En un campo muy grande vivía un tricératops llamado Tito. Tito era un dinosaurio feliz y curioso. Un día, mientras caminaba por la pradera, Tito vio algo brillante entre las flores. "¡Oh, qué es eso!", dijo Tito. Se acercó despacito y encontró un artefacto dorado.
Tito miró el artefacto y dijo: "¿Qué hará esto?" De repente, el artefacto comenzó a brillar con luces de colores. Tito sonrió, "¡Qué bonito!"
Cerca de Tito, un diplodocus llamado Dana apareció. "Hola, Tito", dijo Dana. "¿Qué tienes ahí?"
"Es un artefacto especial", explicó Tito. "Brilla y hace luces bonitas."
Dana miró fascinada. "¡Me gustaría verlo más!" dijo ella.

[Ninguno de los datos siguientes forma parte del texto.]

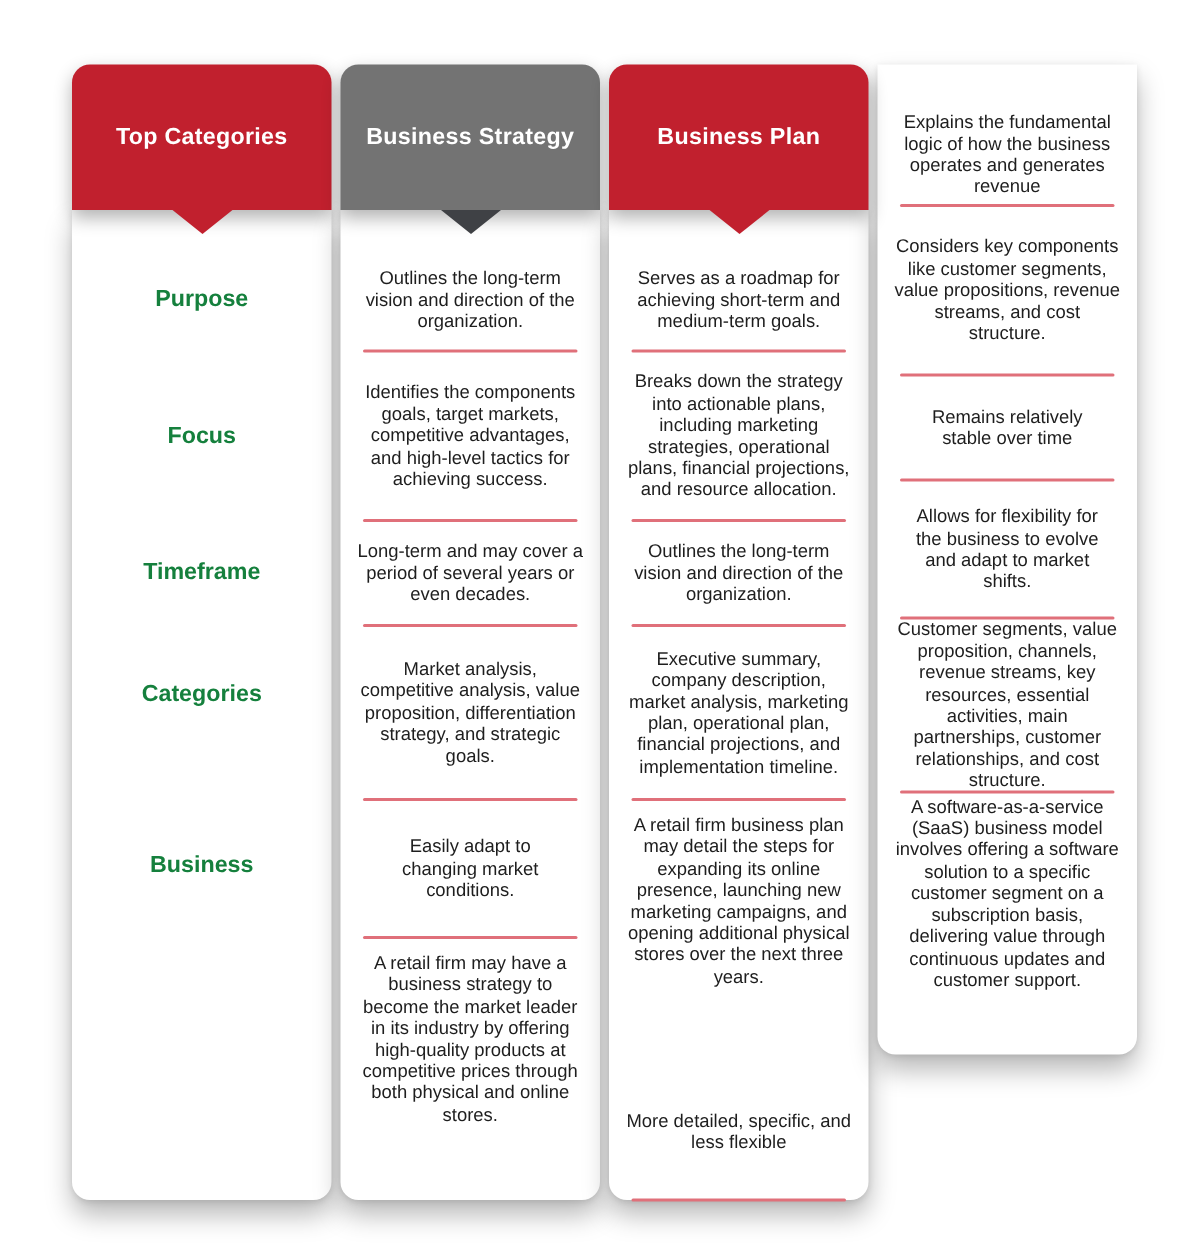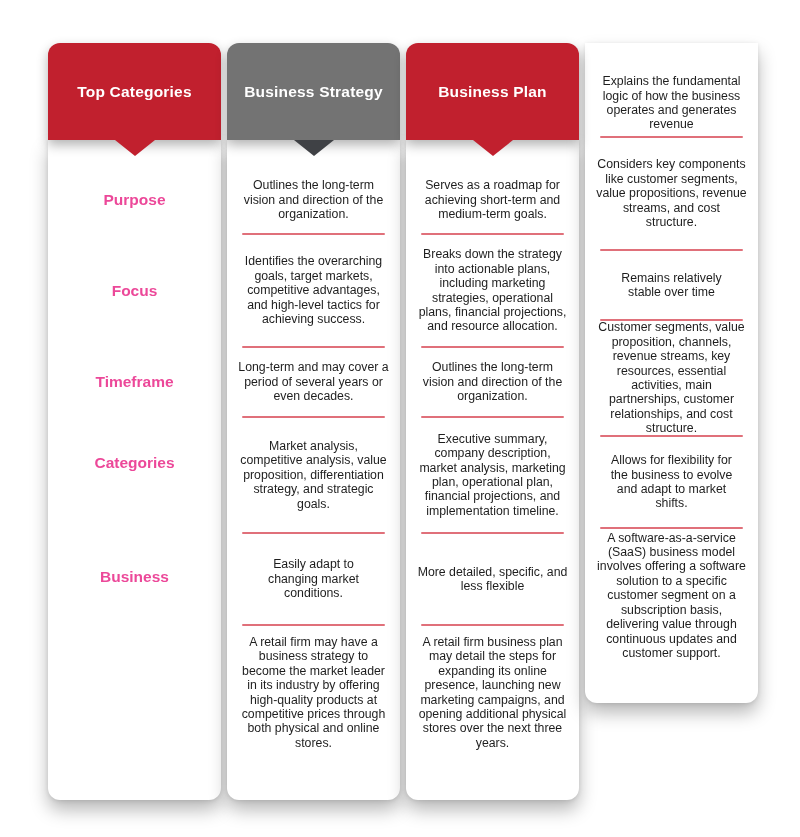--- a/index.html
+++ b/index.html
@@ -52,21 +52,21 @@
     padding-left:11px;padding-right:11px;
     box-sizing:border-box;
   }
   .r1{height:94px;padding-top:26px;}
   .r2{height:113px;}
   .r3{height:70px;}
   .r4{height:116px;}
   .r5{height:92px;}
   .r6{height:175px;padding-bottom:40px;}
   .label-cell span{
-    font-size:15.5px;font-weight:bold;color:#ec4899;
+    font-size:15.5px;font-weight:bold;color:#15803d;
   }
   .text-cell span{
     display:inline-block;
     max-width:151px;
     font-size:12.3px;line-height:14.4px;color:#1e1e1e;
   }
   .text-cell span.w100{max-width:100px;}
   .text-cell span.w110{max-width:110px;}
   .text-cell span.w125{max-width:125px;}
   .divider{
@@ -108,21 +108,21 @@
       <header class="col-header">
         <span class="col-title">Business Strategy</span>
         <span class="notch"></span>
       </header>
       <div class="col-body">
         <div class="cell text-cell r1">
             <span>Outlines the long-term vision and direction of the organization.</span>
             <i class="divider"></i>
           </div>
         <div class="cell text-cell r2">
-            <span>Identifies the overarching goals, target markets, competitive advantages, and high-level tactics for achieving success.</span>
+            <span>Identifies the components goals, target markets, competitive advantages, and high-level tactics for achieving success.</span>
             <i class="divider"></i>
           </div>
         <div class="cell text-cell r3">
             <span>Long-term and may cover a period of several years or even decades.</span>
             <i class="divider"></i>
           </div>
         <div class="cell text-cell r4">
             <span>Market analysis, competitive analysis, value proposition, differentiation strategy, and strategic goals.</span>
             <i class="divider"></i>
           </div>
@@ -151,52 +151,52 @@
             <i class="divider"></i>
           </div>
         <div class="cell text-cell r3">
             <span>Outlines the long-term vision and direction of the organization.</span>
             <i class="divider"></i>
           </div>
         <div class="cell text-cell r4">
             <span>Executive summary, company description, market analysis, marketing plan, operational plan, financial projections, and implementation timeline.</span>
             <i class="divider"></i>
           </div>
+        <div class="cell text-cell r6">
+            <span>A retail firm business plan may detail the steps for expanding its online presence, launching new marketing campaigns, and opening additional physical stores over the next three years.</span>
+          </div>
         <div class="cell text-cell r5">
             <span>More detailed, specific, and less flexible</span>
             <i class="divider"></i>
           </div>
-        <div class="cell text-cell r6">
-            <span>A retail firm business plan may detail the steps for expanding its online presence, launching new marketing campaigns, and opening additional physical stores over the next three years.</span>
-          </div>
       </div>
     </section>
 
     <section class="column theme-dark">
       <div class="col-body">
         <div class="cell text-cell r1">
             <span>Explains the fundamental logic of how the business operates and generates revenue</span>
             <i class="divider"></i>
           </div>
         <div class="cell text-cell r2">
             <span>Considers key components like customer segments, value propositions, revenue streams, and cost structure.</span>
             <i class="divider"></i>
           </div>
         <div class="cell text-cell r3">
             <span class="w110">Remains relatively stable over time</span>
             <i class="divider"></i>
           </div>
+        <div class="cell text-cell r5">
+            <span class="w125">Allows for flexibility for the business to evolve and adapt to market shifts.</span>
+            <i class="divider"></i>
+          </div>
         <div class="cell text-cell r4">
             <span>Customer segments, value proposition, channels, revenue streams, key resources, essential activities, main partnerships, customer relationships, and cost structure.</span>
             <i class="divider"></i>
           </div>
-        <div class="cell text-cell r5">
-            <span class="w125">Allows for flexibility for the business to evolve and adapt to market shifts.</span>
-            <i class="divider"></i>
-          </div>
         <div class="cell text-cell r6">
             <span>A software-as-a-service (SaaS) business model involves offering a software solution to a specific customer segment on a subscription basis, delivering value through continuous updates and customer support.</span>
           </div>
       </div>
     </section>
 
   </div>
 </div>
 
 </body></html>

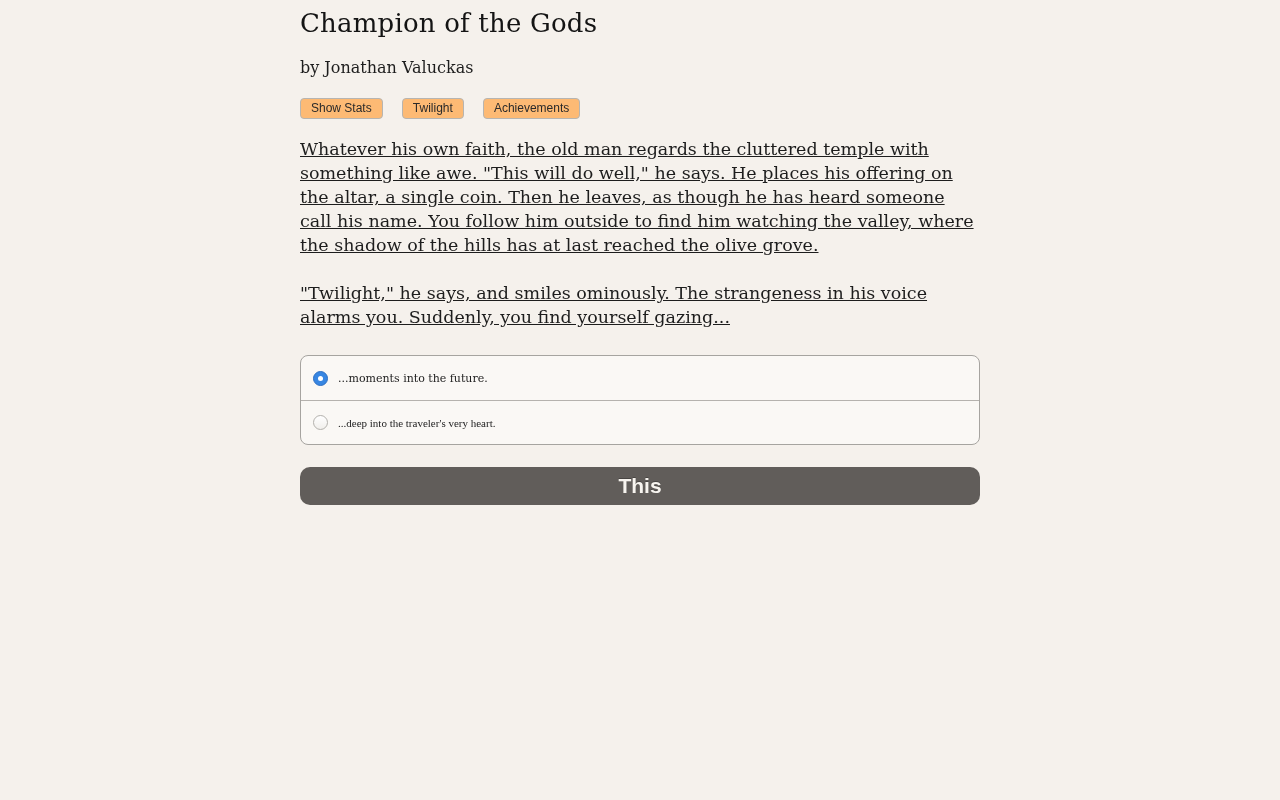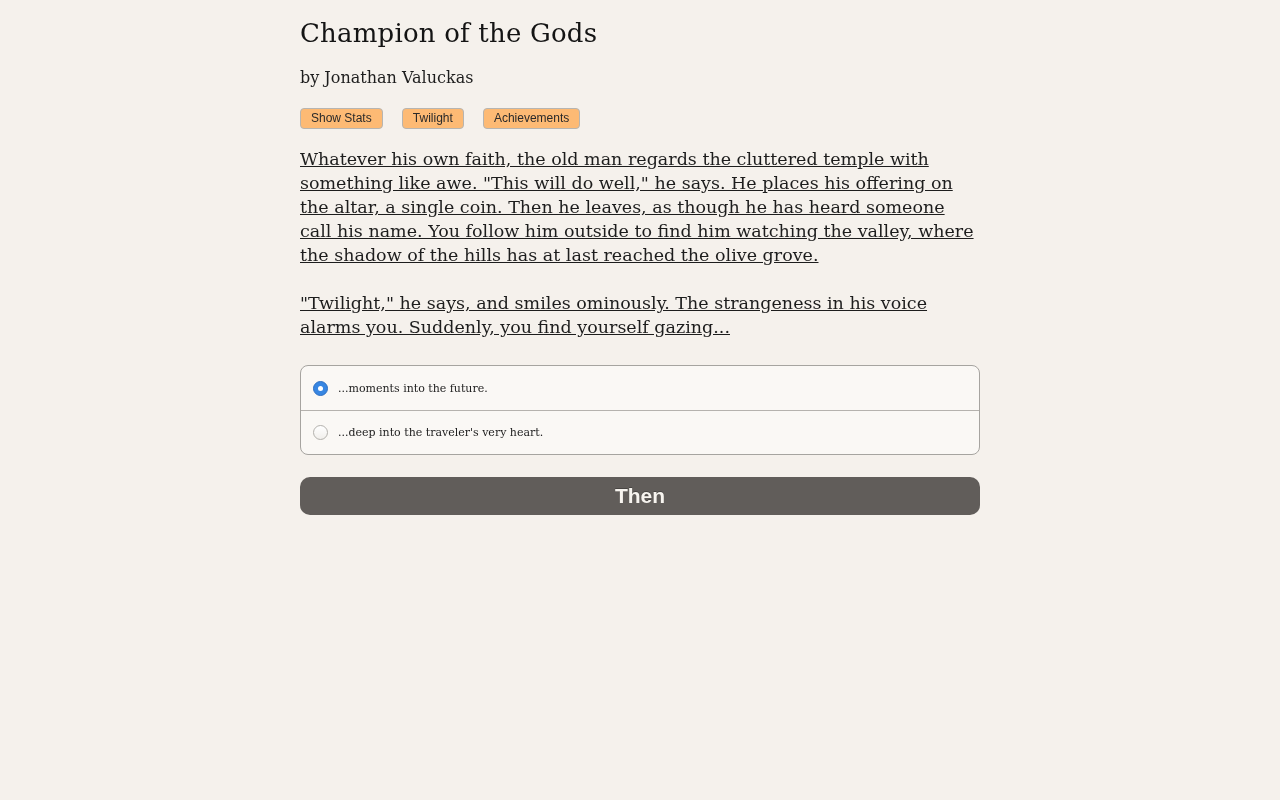--- a/index.html
+++ b/index.html
@@ -8,21 +8,21 @@
     width: 1280px;
     height: 800px;
     background: #f5f1ec;
     font-family: "DejaVu Serif", serif;
     color: #1d1d1d;
     overflow: hidden;
   }
 
   .content {
     width: 680px;
-    margin: 16px auto;
+    margin: 6px auto;
     padding-top: 2px;
   }
 
   .game-title {
     font-size: 26px;
     font-weight: normal;
     color: #141414;
     letter-spacing: 0.2px;
     margin-bottom: 20px;
   }
@@ -69,20 +69,21 @@
   .choice-row {
     display: flex;
     align-items: center;
     height: 44px;
     padding: 0 12px;
     cursor: pointer;
   }
 
   .choice-row + .choice-row {
     border-top: 1px solid #b5b2ae;
+    font-family: Liberation Serif, serif;
   }
 
   .radio {
     width: 15px;
     height: 15px;
     border-radius: 50%;
     border: 1px solid #b3b1ad;
     background: linear-gradient(#ffffff, #f1efec);
     margin-right: 10px;
     flex: 0 0 auto;
@@ -149,15 +150,15 @@
     <div class="choice-row selected">
       <span class="radio"></span>
       <span class="choice-label">...moments into the future.</span>
     </div>
     <div class="choice-row">
       <span class="radio"></span>
       <span class="choice-label">...deep into the traveler's very heart.</span>
     </div>
   </div>
 
-  <button class="next-button">Then</button>
+  <button class="next-button">This</button>
 
 </div>
 
 </body></html>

Los dos amigos se sentaron juntos, mirando cómo el artefacto brillaba. Tito y Dana se sentían felices y tranquilos. "El artefacto es mágico", decía Tito. "Nos hace sentir bien."
Por la noche, cuando el sol se escondía, Tito y Dana encontraron un lugar cómodo entre las flores. "Buenas noches, Dana", dijo Tito.
"Buenas noches, Tito", respondió Dana. "El artefacto es como una estrella."
Y así, bajo el cielo estrellado, Tito y Dana se quedaron dormidos, felices de haber descubierto algo tan especial. En su mundo de dinosaurios, ellos sabían que siempre habría algo nuevo y bonito que explorar.
El artefacto brillaba suavemente, cuidando de Tito y Dana mientras dormían. Y con ese brillo, todo el campo parecía un lugar mágico y lleno de paz.